If you typeset a G note, it will be in the same position on the G
clef.


You are right, but this is not the issue I was trying to point out. The problem is neither of musical nor notational kind, but of typographical kind. Maybe I should have chosen the bass clef as a more evident example:

If you reduce the number of stafflines to 4, the bass clef will always be set in such a way, that the two dots of the bass clef glyph collide with the stafflines. The problem is, that the typograhical design of the bass clef assumes that the f pitch (the f which the bass clef references) is always typeset on a staffline, but not in the space between two stafflines, such that the bass clef's two dots are always printed between stafflines.
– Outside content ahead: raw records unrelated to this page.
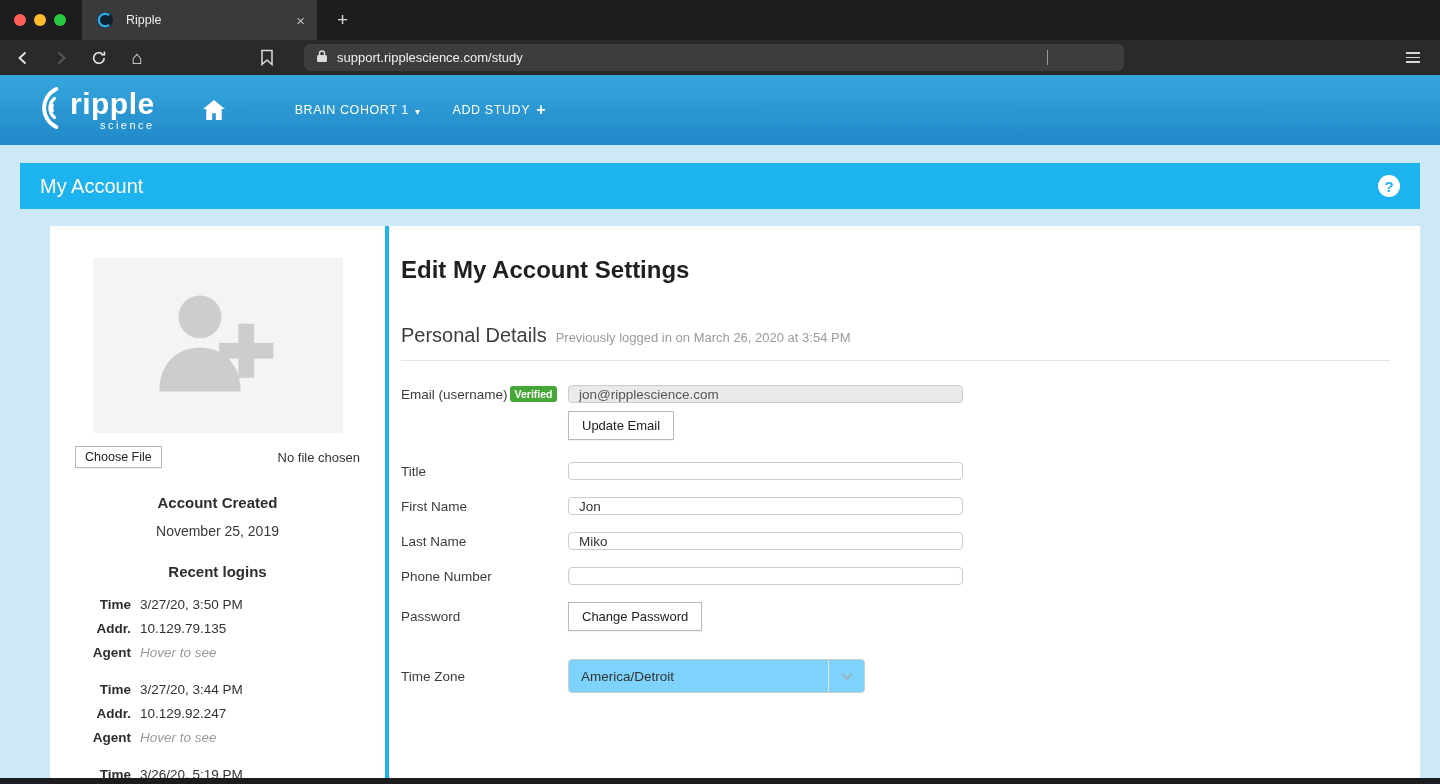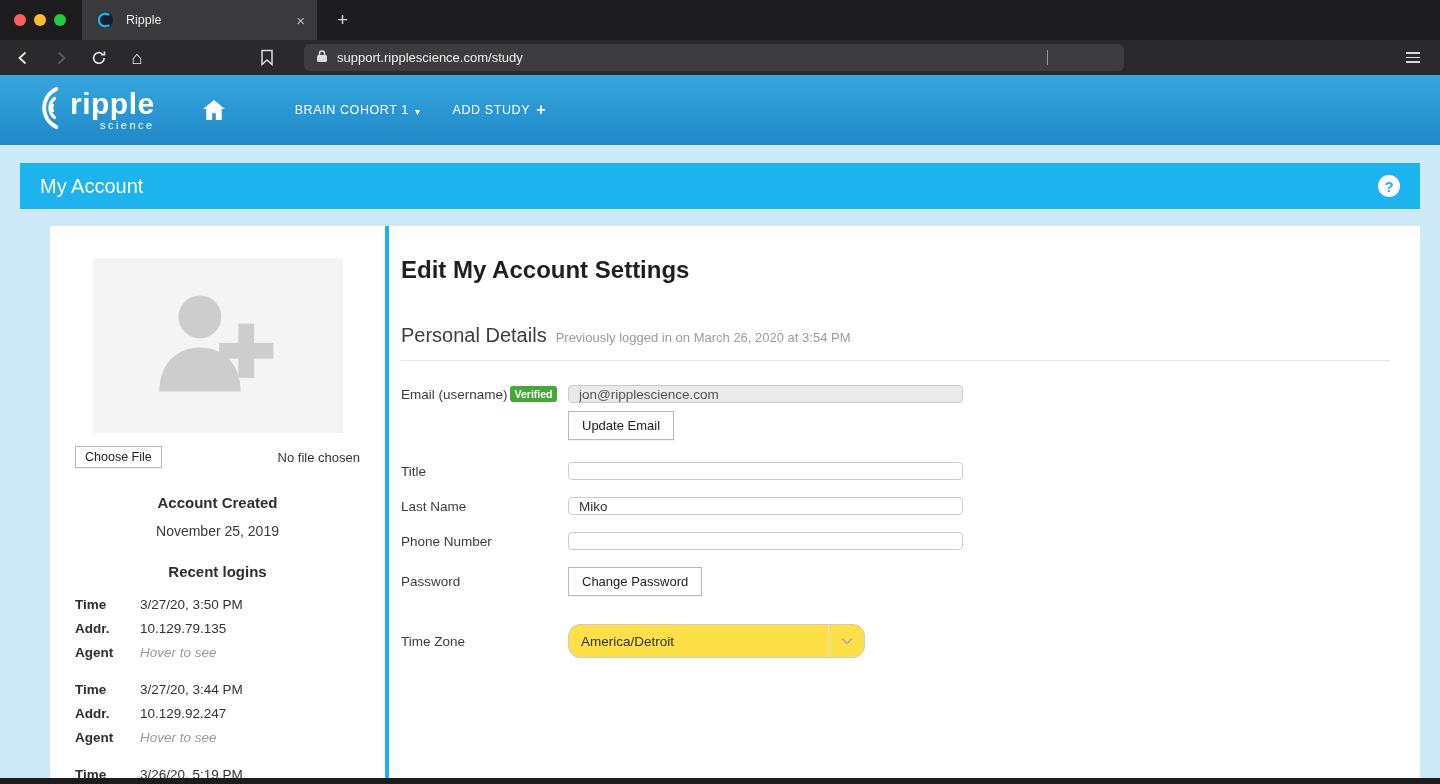--- a/index.html
+++ b/index.html
@@ -59,38 +59,38 @@
   .file-row { margin-top:13px; display:flex; align-items:center; justify-content:space-between; gap:8px; }
   .btn { background:#fff; border:1px solid #b9b9b9; border-radius:0; font-size:13px; color:#222; padding:6px 13px; font-family:inherit; box-shadow:0 1px 1px rgba(0,0,0,0.05); }
   .btn-small { padding:3px 9px; font-size:12.5px; }
   .no-file { font-size:13px; color:#333; }
   .side-h { text-align:center; font-weight:700; font-size:15px; color:#2e2e2e; }
   .created-h { margin-top:26px; }
   .created-date { margin-top:12px; text-align:center; font-size:14px; color:#3a3a3a; }
   .logins-h { margin-top:24px; }
   .login-entry { margin-top:13px; }
   .login-row { display:grid; grid-template-columns:56px 1fr; column-gap:9px; font-size:13.5px; line-height:24px; color:#2e2e2e; }
-  .login-label { text-align:left; font-weight:700; color:#2e2e2e; }
+  .login-label { text-align:right; font-weight:700; color:#2e2e2e; }
   .login-value { color:#333; }
   .hover-see { font-style:italic; color:#9a9a9a; }
 
   .settings-h1 { font-size:24px; font-weight:700; color:#1f1f1f; margin-top:4px; }
   .section-head { margin-top:40px; display:flex; align-items:baseline; gap:9px; }
   .section-title { font-size:20px; font-weight:400; color:#3d3d3d; }
   .section-note { font-size:13px; color:#9b9b9b; }
   .section-rule { border:none; border-top:1px solid #e4e4e4; margin-top:13px; }
 
   .form { margin-top:24px; }
   .form-row { display:grid; grid-template-columns:167px 395px; align-items:center; margin-bottom:17px; }
   .form-label { font-size:13.5px; color:#3d3d3d; padding-right:10px; }
   .text-input { height:18px; width:100%; border:1px solid #ccc; border-radius:4px; padding:0 10px; font-size:13.5px; color:#333; font-family:inherit; background:#fff; }
   .text-input:disabled { background:#eaeaea; color:#555; }
   .badge { display:inline-block; background:#45a735; color:#fff; font-size:10.5px; font-weight:700; border-radius:3px; padding:2px 5px; margin-left:2px; vertical-align:1px; }
   .btn-row { margin-top:-9px; margin-bottom:22px; }
-  .selectbox { width:297px; height:34px; border:1px solid #ccc; border-radius:12px; display:flex; align-items:center; background:#fde047; }
+  .selectbox { width:297px; height:34px; border:1px solid #ccc; border-radius:4px; display:flex; align-items:center; background:#7dd3fc; }
   .select-value { flex:1; padding:0 12px; font-size:13.5px; color:#333; }
   .select-caret { width:36px; height:100%; border-left:1px solid #e2e2e2; display:flex; align-items:center; justify-content:center; }
   .tz-row { margin-top:28px; align-items:center; }
 
   .bottom-strip { position:fixed; left:0; right:0; bottom:0; height:6px; background:#1c1c1e; }
 </style>
 </head>
 <body>
 
 <div class="tabstrip">
@@ -269,20 +269,24 @@
       <div class="form-row btn-row">
         <span class="form-label"></span>
         <span><button class="btn">Update Email</button></span>
       </div>
 
       <div class="form-row">
         <span class="form-label">Title</span>
         <input class="text-input" type="text" value="" style="">
       </div>
 
+      <div class="form-row">
+        <span class="form-label">First Name</span>
+        <input class="text-input" type="text" value="Jon" style="">
+      </div>
 
       <div class="form-row">
         <span class="form-label">Last Name</span>
         <input class="text-input" type="text" value="Miko" style="">
       </div>
 
       <div class="form-row">
         <span class="form-label">Phone Number</span>
         <input class="text-input" type="text" value="" style="">
       </div>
Similar typographical aspects hold for other clefs.

If the y origin of a staff would always be on, say, the lowest staffline rather than on the center of the staff, then the bass clef would be aligned correctly even on a staff with 4 stafflines.

\new Staff \with {
 middleCPosition = #-2
 clefGlyph = #"clefs.G"
 clefPosition = #2
}

No, unfortunately, the clefPosition property does not help here at all, since it shifts the clef by an integer multiple of staffline space, while, in the case of an even number of stafflines, it would need to be shifted by an odd integer multiple of half a staffline space.

In other words, a clef is typographical designed to be always aligned with a staffline, but not to be aligned with the space between two stafflines. The only exception that I know of is the drum clef, which is typically always centered, regardless of the number of stafflines.